**Exercise aim**
An exact copy of all the data is required, with pictures left out.

Records excerpted from a collection
-------

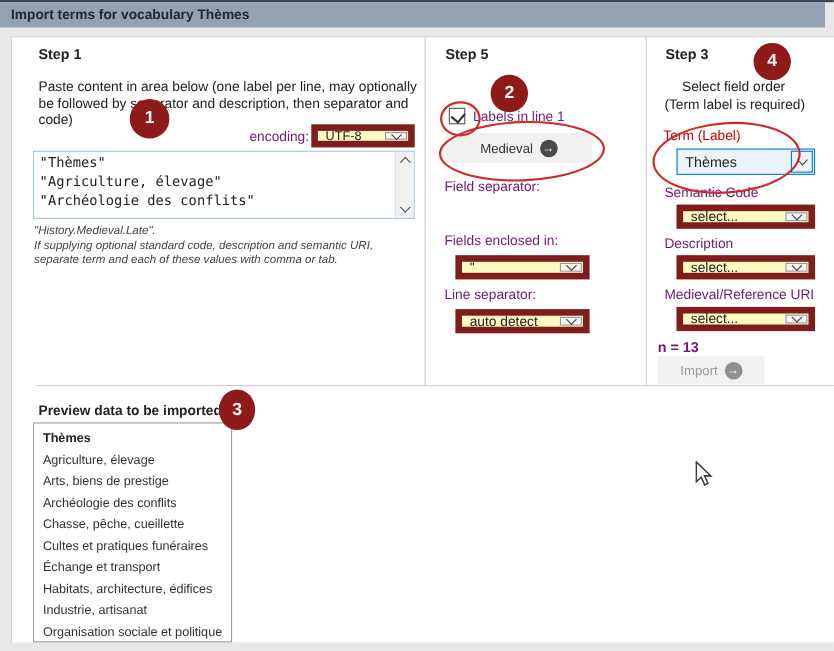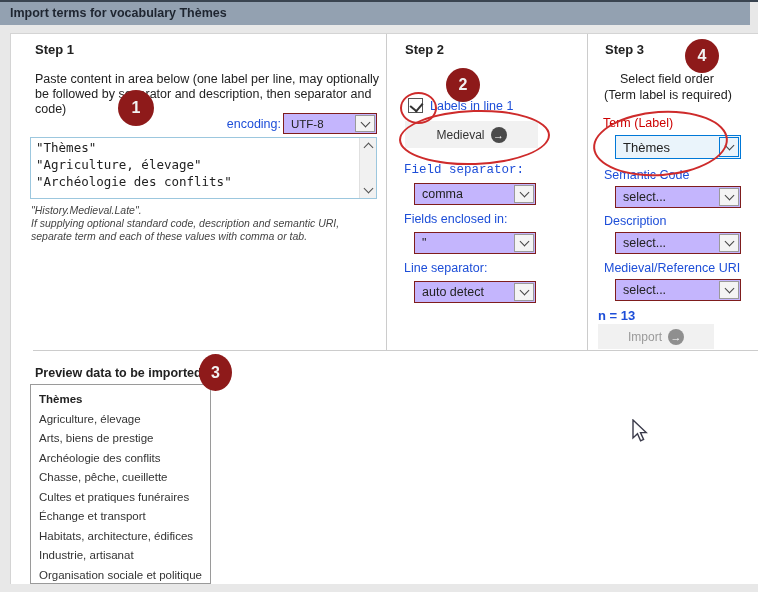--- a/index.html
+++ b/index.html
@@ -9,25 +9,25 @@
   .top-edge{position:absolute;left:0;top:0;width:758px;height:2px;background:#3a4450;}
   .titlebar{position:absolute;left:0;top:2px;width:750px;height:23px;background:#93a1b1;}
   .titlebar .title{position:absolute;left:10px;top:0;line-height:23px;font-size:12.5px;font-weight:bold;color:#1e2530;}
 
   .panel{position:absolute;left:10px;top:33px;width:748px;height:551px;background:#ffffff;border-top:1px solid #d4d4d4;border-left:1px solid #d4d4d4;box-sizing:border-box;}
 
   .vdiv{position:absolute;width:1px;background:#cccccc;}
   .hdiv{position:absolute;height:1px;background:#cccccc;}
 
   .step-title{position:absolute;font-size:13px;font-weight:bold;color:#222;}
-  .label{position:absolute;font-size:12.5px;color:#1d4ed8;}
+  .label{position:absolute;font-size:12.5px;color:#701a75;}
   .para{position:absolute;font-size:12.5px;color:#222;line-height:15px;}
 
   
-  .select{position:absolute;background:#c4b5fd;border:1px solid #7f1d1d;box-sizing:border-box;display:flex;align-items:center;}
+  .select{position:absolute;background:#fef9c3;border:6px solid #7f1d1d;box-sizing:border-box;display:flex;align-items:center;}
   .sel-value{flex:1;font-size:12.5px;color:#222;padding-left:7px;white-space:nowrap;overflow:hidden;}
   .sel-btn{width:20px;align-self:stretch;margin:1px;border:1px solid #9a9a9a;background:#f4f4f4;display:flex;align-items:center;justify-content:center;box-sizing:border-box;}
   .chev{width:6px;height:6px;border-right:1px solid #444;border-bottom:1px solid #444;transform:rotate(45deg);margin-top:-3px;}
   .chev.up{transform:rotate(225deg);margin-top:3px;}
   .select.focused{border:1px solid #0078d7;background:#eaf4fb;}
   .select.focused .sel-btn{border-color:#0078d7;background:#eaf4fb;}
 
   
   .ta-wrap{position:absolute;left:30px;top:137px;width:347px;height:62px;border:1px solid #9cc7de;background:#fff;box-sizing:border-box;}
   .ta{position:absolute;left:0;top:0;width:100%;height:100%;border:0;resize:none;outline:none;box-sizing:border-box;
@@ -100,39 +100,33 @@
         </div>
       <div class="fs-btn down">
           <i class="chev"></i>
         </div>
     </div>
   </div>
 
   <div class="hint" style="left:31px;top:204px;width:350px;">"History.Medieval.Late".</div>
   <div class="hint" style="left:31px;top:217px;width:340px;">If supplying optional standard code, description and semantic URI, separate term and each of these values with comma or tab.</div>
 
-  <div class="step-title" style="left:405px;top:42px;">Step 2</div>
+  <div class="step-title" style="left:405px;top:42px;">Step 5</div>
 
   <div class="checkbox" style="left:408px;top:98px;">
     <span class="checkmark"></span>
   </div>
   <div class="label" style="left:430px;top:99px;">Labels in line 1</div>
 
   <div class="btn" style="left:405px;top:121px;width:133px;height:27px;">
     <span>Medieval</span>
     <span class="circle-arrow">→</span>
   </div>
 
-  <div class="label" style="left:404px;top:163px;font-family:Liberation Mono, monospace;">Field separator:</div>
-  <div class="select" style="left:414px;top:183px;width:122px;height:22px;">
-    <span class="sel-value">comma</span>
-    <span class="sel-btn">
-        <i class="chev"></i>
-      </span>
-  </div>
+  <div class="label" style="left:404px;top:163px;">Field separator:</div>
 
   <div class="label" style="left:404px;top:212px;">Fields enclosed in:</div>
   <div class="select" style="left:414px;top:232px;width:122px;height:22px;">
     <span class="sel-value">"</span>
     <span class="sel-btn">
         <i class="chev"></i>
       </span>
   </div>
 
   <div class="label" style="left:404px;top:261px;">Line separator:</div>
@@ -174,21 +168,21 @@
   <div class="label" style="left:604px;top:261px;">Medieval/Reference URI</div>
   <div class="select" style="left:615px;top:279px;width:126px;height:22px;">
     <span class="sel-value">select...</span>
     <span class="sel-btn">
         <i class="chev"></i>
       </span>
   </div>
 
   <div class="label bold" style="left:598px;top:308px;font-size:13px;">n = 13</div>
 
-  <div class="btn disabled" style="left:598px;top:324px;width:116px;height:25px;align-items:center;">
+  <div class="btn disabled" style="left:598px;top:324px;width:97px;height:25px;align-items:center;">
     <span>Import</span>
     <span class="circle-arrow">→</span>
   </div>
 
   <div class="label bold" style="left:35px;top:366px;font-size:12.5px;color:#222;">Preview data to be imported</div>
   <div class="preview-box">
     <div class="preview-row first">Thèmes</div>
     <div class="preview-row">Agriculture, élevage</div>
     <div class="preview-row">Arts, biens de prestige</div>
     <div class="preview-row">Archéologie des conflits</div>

-------

**Result of the exercise**
--- a/index.html
+++ b/index.html
@@ -9,25 +9,25 @@
   .top-edge{position:absolute;left:0;top:0;width:758px;height:2px;background:#3a4450;}
   .titlebar{position:absolute;left:0;top:2px;width:750px;height:23px;background:#93a1b1;}
   .titlebar .title{position:absolute;left:10px;top:0;line-height:23px;font-size:12.5px;font-weight:bold;color:#1e2530;}
 
   .panel{position:absolute;left:10px;top:33px;width:748px;height:551px;background:#ffffff;border-top:1px solid #d4d4d4;border-left:1px solid #d4d4d4;box-sizing:border-box;}
 
   .vdiv{position:absolute;width:1px;background:#cccccc;}
   .hdiv{position:absolute;height:1px;background:#cccccc;}
 
   .step-title{position:absolute;font-size:13px;font-weight:bold;color:#222;}
-  .label{position:absolute;font-size:12.5px;color:#1d4ed8;}
+  .label{position:absolute;font-size:12.5px;color:#701a75;}
   .para{position:absolute;font-size:12.5px;color:#222;line-height:15px;}
 
   
-  .select{position:absolute;background:#c4b5fd;border:1px solid #7f1d1d;box-sizing:border-box;display:flex;align-items:center;}
+  .select{position:absolute;background:#fef9c3;border:6px solid #7f1d1d;box-sizing:border-box;display:flex;align-items:center;}
   .sel-value{flex:1;font-size:12.5px;color:#222;padding-left:7px;white-space:nowrap;overflow:hidden;}
   .sel-btn{width:20px;align-self:stretch;margin:1px;border:1px solid #9a9a9a;background:#f4f4f4;display:flex;align-items:center;justify-content:center;box-sizing:border-box;}
   .chev{width:6px;height:6px;border-right:1px solid #444;border-bottom:1px solid #444;transform:rotate(45deg);margin-top:-3px;}
   .chev.up{transform:rotate(225deg);margin-top:3px;}
   .select.focused{border:1px solid #0078d7;background:#eaf4fb;}
   .select.focused .sel-btn{border-color:#0078d7;background:#eaf4fb;}
 
   
   .ta-wrap{position:absolute;left:30px;top:137px;width:347px;height:62px;border:1px solid #9cc7de;background:#fff;box-sizing:border-box;}
   .ta{position:absolute;left:0;top:0;width:100%;height:100%;border:0;resize:none;outline:none;box-sizing:border-box;
@@ -100,39 +100,33 @@
         </div>
       <div class="fs-btn down">
           <i class="chev"></i>
         </div>
     </div>
   </div>
 
   <div class="hint" style="left:31px;top:204px;width:350px;">"History.Medieval.Late".</div>
   <div class="hint" style="left:31px;top:217px;width:340px;">If supplying optional standard code, description and semantic URI, separate term and each of these values with comma or tab.</div>
 
-  <div class="step-title" style="left:405px;top:42px;">Step 2</div>
+  <div class="step-title" style="left:405px;top:42px;">Step 5</div>
 
   <div class="checkbox" style="left:408px;top:98px;">
     <span class="checkmark"></span>
   </div>
   <div class="label" style="left:430px;top:99px;">Labels in line 1</div>
 
   <div class="btn" style="left:405px;top:121px;width:133px;height:27px;">
     <span>Medieval</span>
     <span class="circle-arrow">→</span>
   </div>
 
-  <div class="label" style="left:404px;top:163px;font-family:Liberation Mono, monospace;">Field separator:</div>
-  <div class="select" style="left:414px;top:183px;width:122px;height:22px;">
-    <span class="sel-value">comma</span>
-    <span class="sel-btn">
-        <i class="chev"></i>
-      </span>
-  </div>
+  <div class="label" style="left:404px;top:163px;">Field separator:</div>
 
   <div class="label" style="left:404px;top:212px;">Fields enclosed in:</div>
   <div class="select" style="left:414px;top:232px;width:122px;height:22px;">
     <span class="sel-value">"</span>
     <span class="sel-btn">
         <i class="chev"></i>
       </span>
   </div>
 
   <div class="label" style="left:404px;top:261px;">Line separator:</div>
@@ -174,21 +168,21 @@
   <div class="label" style="left:604px;top:261px;">Medieval/Reference URI</div>
   <div class="select" style="left:615px;top:279px;width:126px;height:22px;">
     <span class="sel-value">select...</span>
     <span class="sel-btn">
         <i class="chev"></i>
       </span>
   </div>
 
   <div class="label bold" style="left:598px;top:308px;font-size:13px;">n = 13</div>
 
-  <div class="btn disabled" style="left:598px;top:324px;width:116px;height:25px;align-items:center;">
+  <div class="btn disabled" style="left:598px;top:324px;width:97px;height:25px;align-items:center;">
     <span>Import</span>
     <span class="circle-arrow">→</span>
   </div>
 
   <div class="label bold" style="left:35px;top:366px;font-size:12.5px;color:#222;">Preview data to be imported</div>
   <div class="preview-box">
     <div class="preview-row first">Thèmes</div>
     <div class="preview-row">Agriculture, élevage</div>
     <div class="preview-row">Arts, biens de prestige</div>
     <div class="preview-row">Archéologie des conflits</div>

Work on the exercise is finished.